> [Task requirements]:
Without the images, print all the entries below exactly as given.
*** Provided records ***
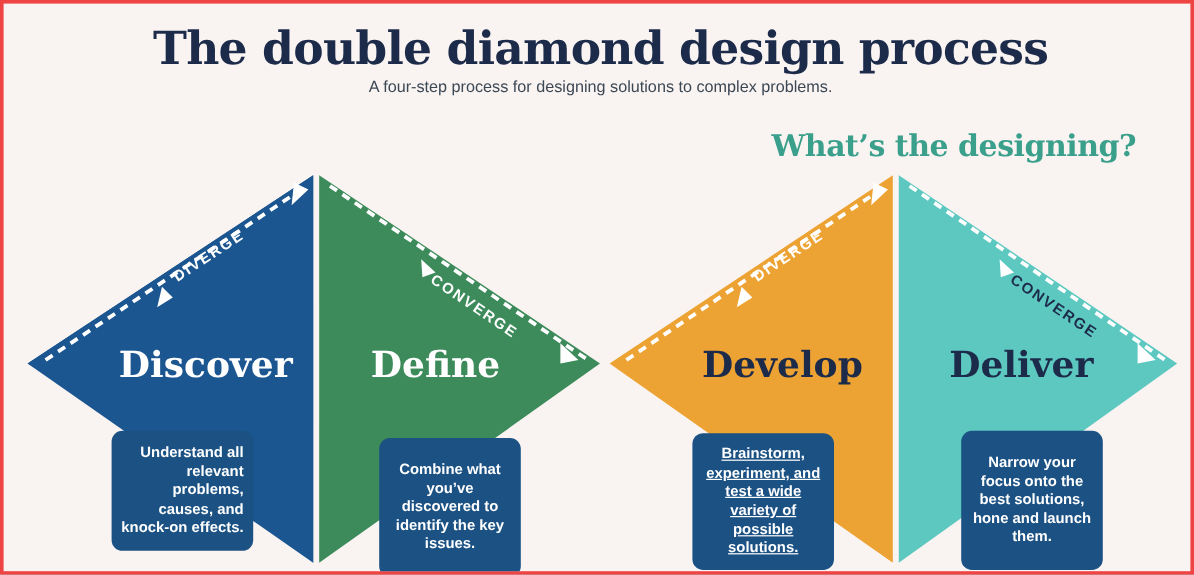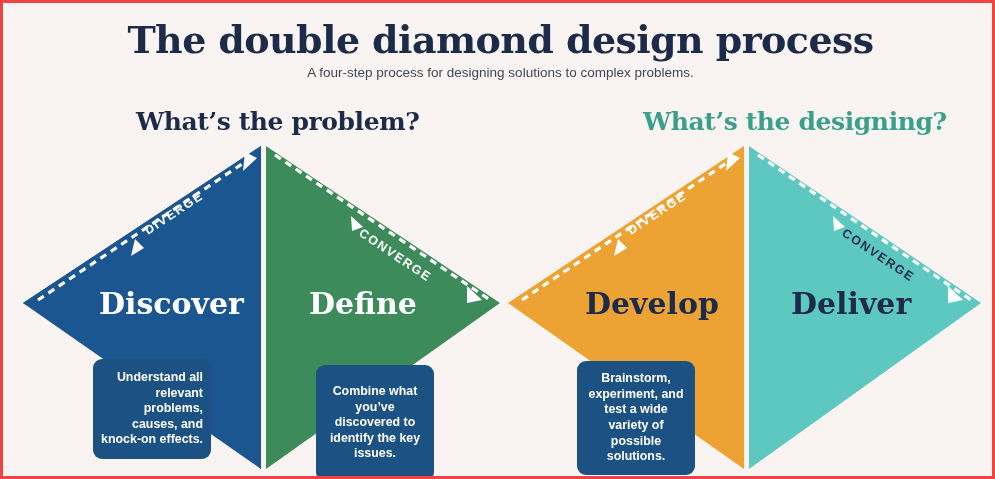--- a/index.html
+++ b/index.html
@@ -104,7 +104,6 @@
   <div class="title">The double diamond design process</div>
   <div class="subtitle">A four-step process for designing solutions to complex problems.</div>
 
-  <div class="section-head left">What’s the problem?</div>
   <div class="section-head right">What’s the designing?</div>
 
   <div class="stage">

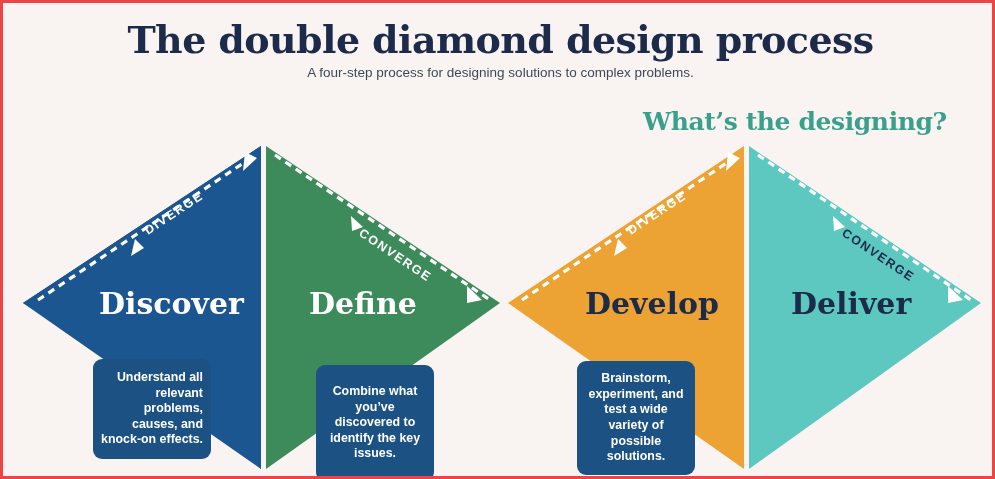--- a/index.html
+++ b/index.html
@@ -156,7 +156,7 @@
     <span>Combine what you’ve discovered to identify the key issues.</span>
   </div>
 
-  <div class="bubble" style="left:574px; top:358px; width:118px; height:114px;">
+  <div class="bubble" style="left:574px; top:358px; width:118px; height:114px;text-decoration:underline;">
     <span>Brainstorm, experiment, and test a wide variety of possible solutions.</span>
   </div>
 

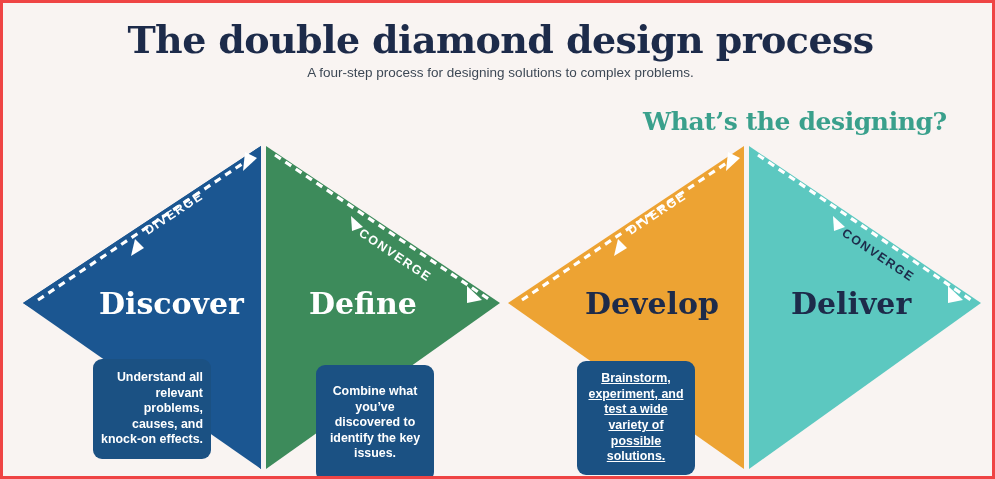--- a/index.html
+++ b/index.html
@@ -160,6 +160,9 @@
     <span>Brainstorm, experiment, and test a wide variety of possible solutions.</span>
   </div>
 
+  <div class="bubble" style="left:798px; top:356px; width:118px; height:116px;">
+    <span>Narrow your focus onto the best solutions, hone and launch them.</span>
+  </div>
 
 </div>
*** End of Provided records ***
> [Answer to this task]:
--- a/index.html
+++ b/index.html
@@ -104,7 +104,6 @@
   <div class="title">The double diamond design process</div>
   <div class="subtitle">A four-step process for designing solutions to complex problems.</div>
 
-  <div class="section-head left">What’s the problem?</div>
   <div class="section-head right">What’s the designing?</div>
 
   <div class="stage">

--- a/index.html
+++ b/index.html
@@ -156,7 +156,7 @@
     <span>Combine what you’ve discovered to identify the key issues.</span>
   </div>
 
-  <div class="bubble" style="left:574px; top:358px; width:118px; height:114px;">
+  <div class="bubble" style="left:574px; top:358px; width:118px; height:114px;text-decoration:underline;">
     <span>Brainstorm, experiment, and test a wide variety of possible solutions.</span>
   </div>
 

--- a/index.html
+++ b/index.html
@@ -160,6 +160,9 @@
     <span>Brainstorm, experiment, and test a wide variety of possible solutions.</span>
   </div>
 
+  <div class="bubble" style="left:798px; top:356px; width:118px; height:116px;">
+    <span>Narrow your focus onto the best solutions, hone and launch them.</span>
+  </div>
 
 </div>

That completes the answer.